Problem to work on.
Copy every record below exactly, leaving out any pictures.

========

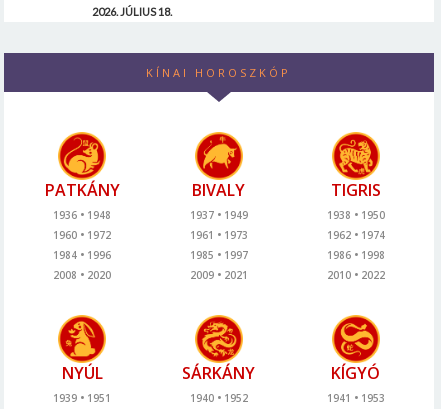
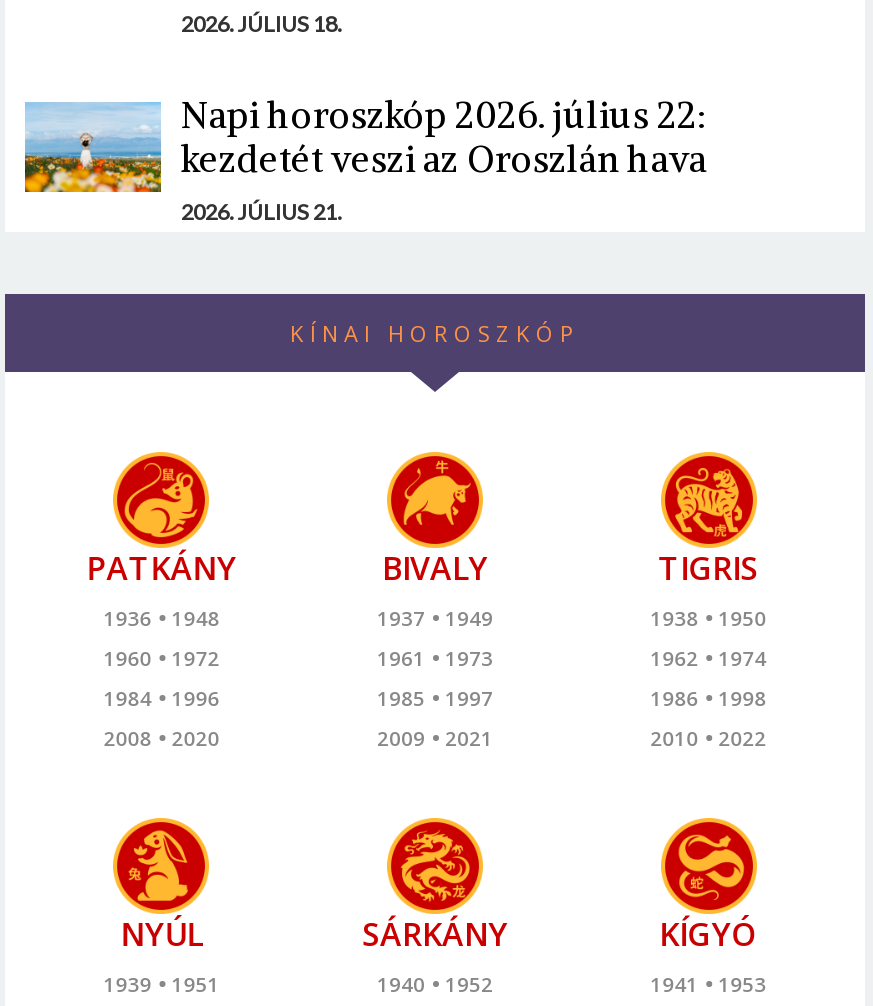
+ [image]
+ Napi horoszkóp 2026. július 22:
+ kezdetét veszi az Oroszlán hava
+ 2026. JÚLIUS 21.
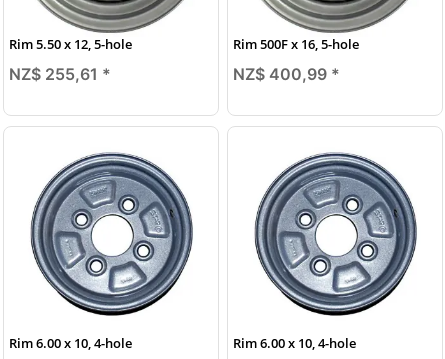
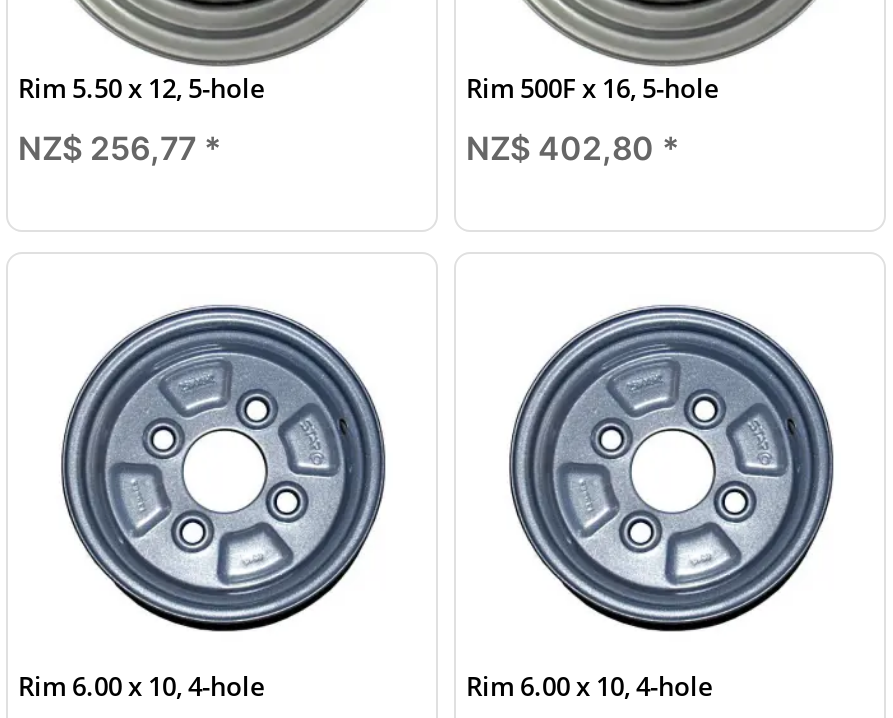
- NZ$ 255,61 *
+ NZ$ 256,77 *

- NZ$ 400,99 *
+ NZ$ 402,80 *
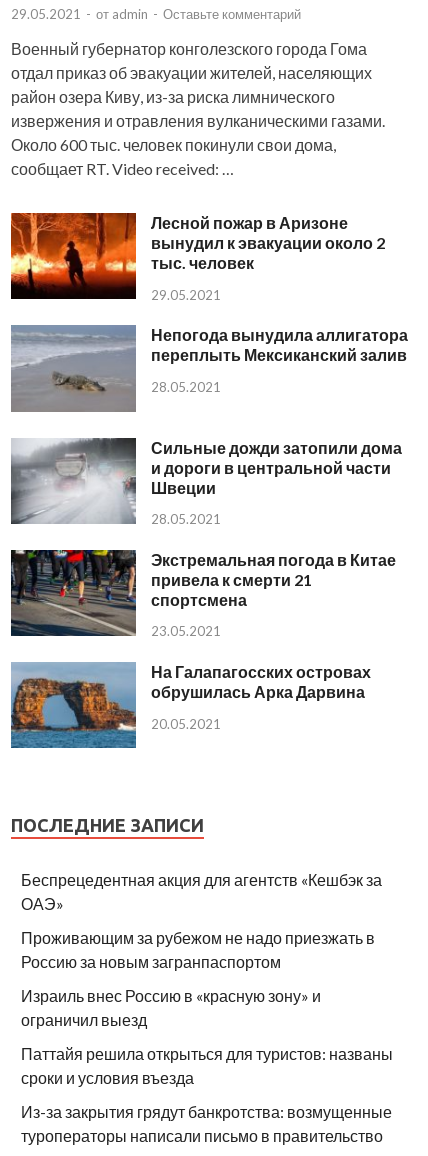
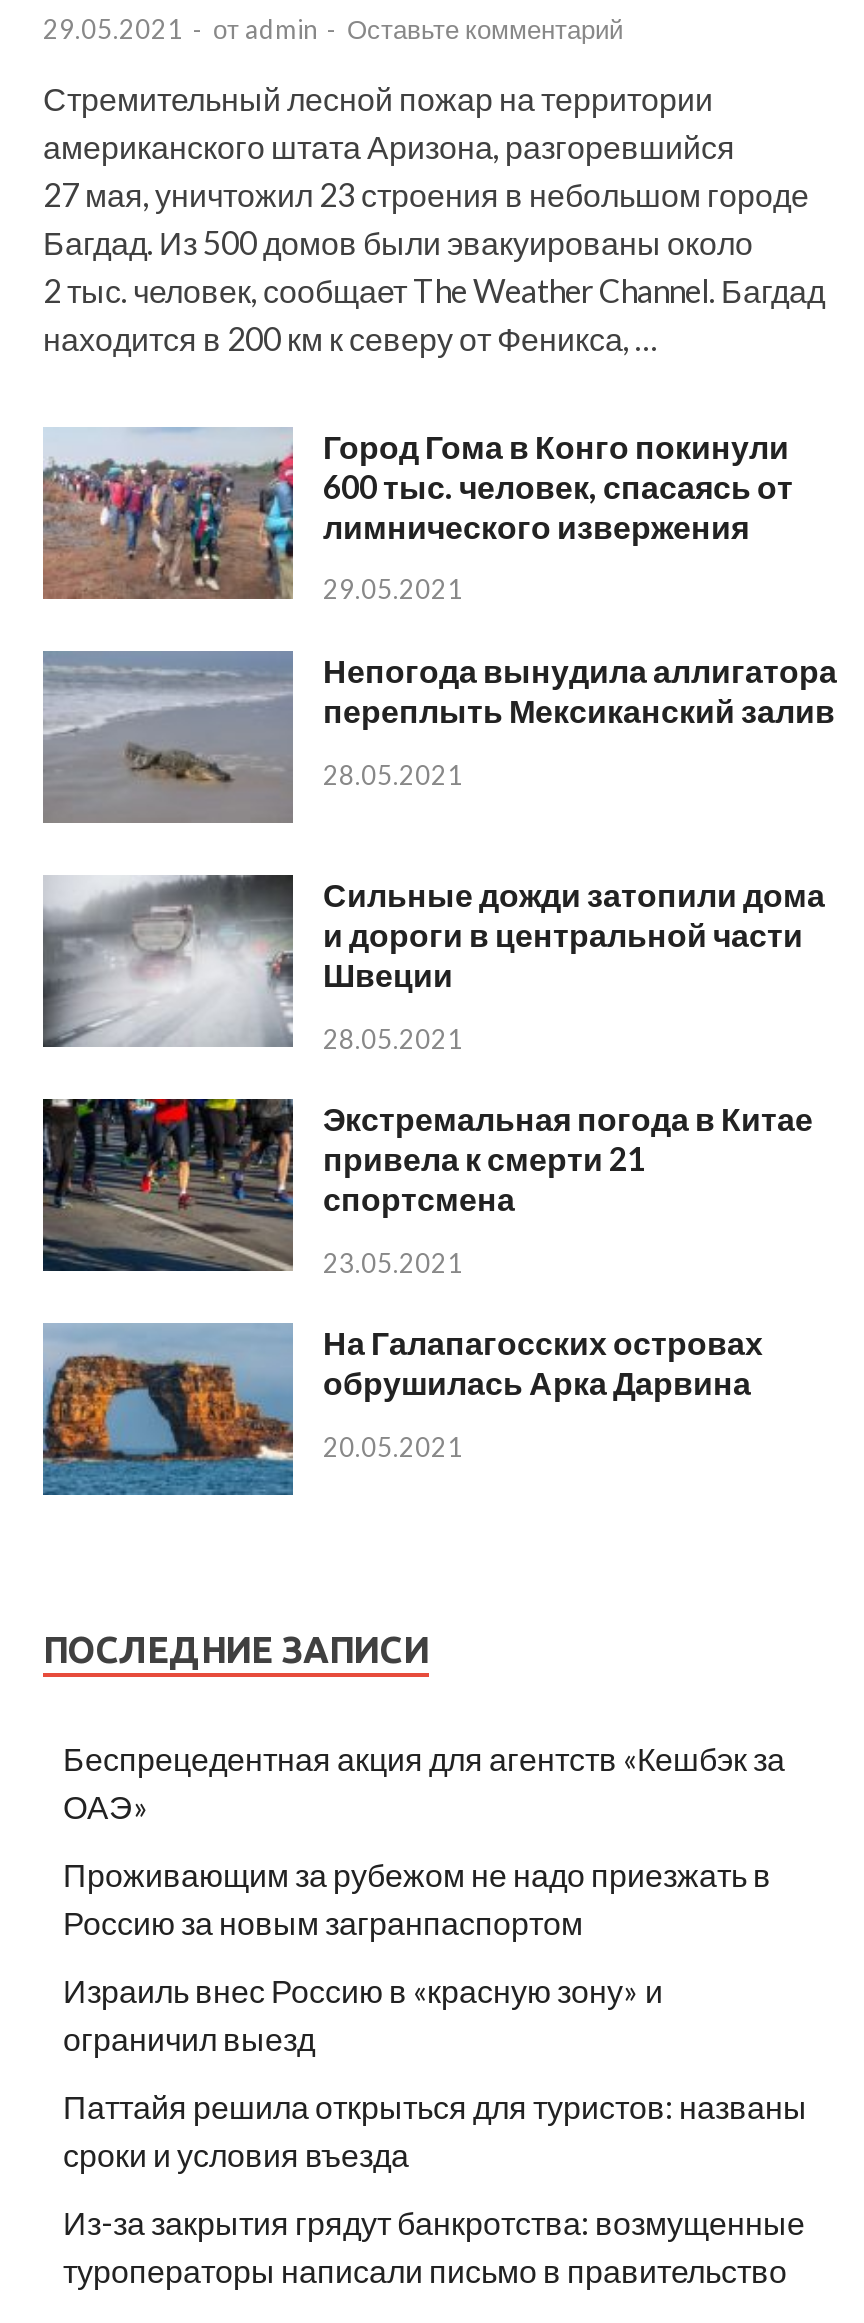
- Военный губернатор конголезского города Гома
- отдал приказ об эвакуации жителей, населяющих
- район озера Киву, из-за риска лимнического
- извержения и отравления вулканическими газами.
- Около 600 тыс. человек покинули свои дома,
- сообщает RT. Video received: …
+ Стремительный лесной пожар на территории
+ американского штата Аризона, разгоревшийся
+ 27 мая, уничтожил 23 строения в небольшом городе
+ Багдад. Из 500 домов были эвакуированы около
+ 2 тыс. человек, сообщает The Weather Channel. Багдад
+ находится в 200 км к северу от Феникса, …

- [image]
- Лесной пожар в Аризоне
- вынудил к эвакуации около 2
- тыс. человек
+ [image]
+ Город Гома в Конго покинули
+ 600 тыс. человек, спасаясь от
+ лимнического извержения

========

Answer section.
+ [image]
+ Napi horoszkóp 2026. július 22:
+ kezdetét veszi az Oroszlán hava
+ 2026. JÚLIUS 21.
- NZ$ 255,61 *
+ NZ$ 256,77 *

- NZ$ 400,99 *
+ NZ$ 402,80 *
- Военный губернатор конголезского города Гома
- отдал приказ об эвакуации жителей, населяющих
- район озера Киву, из-за риска лимнического
- извержения и отравления вулканическими газами.
- Около 600 тыс. человек покинули свои дома,
- сообщает RT. Video received: …
+ Стремительный лесной пожар на территории
+ американского штата Аризона, разгоревшийся
+ 27 мая, уничтожил 23 строения в небольшом городе
+ Багдад. Из 500 домов были эвакуированы около
+ 2 тыс. человек, сообщает The Weather Channel. Багдад
+ находится в 200 км к северу от Феникса, …

- [image]
- Лесной пожар в Аризоне
- вынудил к эвакуации около 2
- тыс. человек
+ [image]
+ Город Гома в Конго покинули
+ 600 тыс. человек, спасаясь от
+ лимнического извержения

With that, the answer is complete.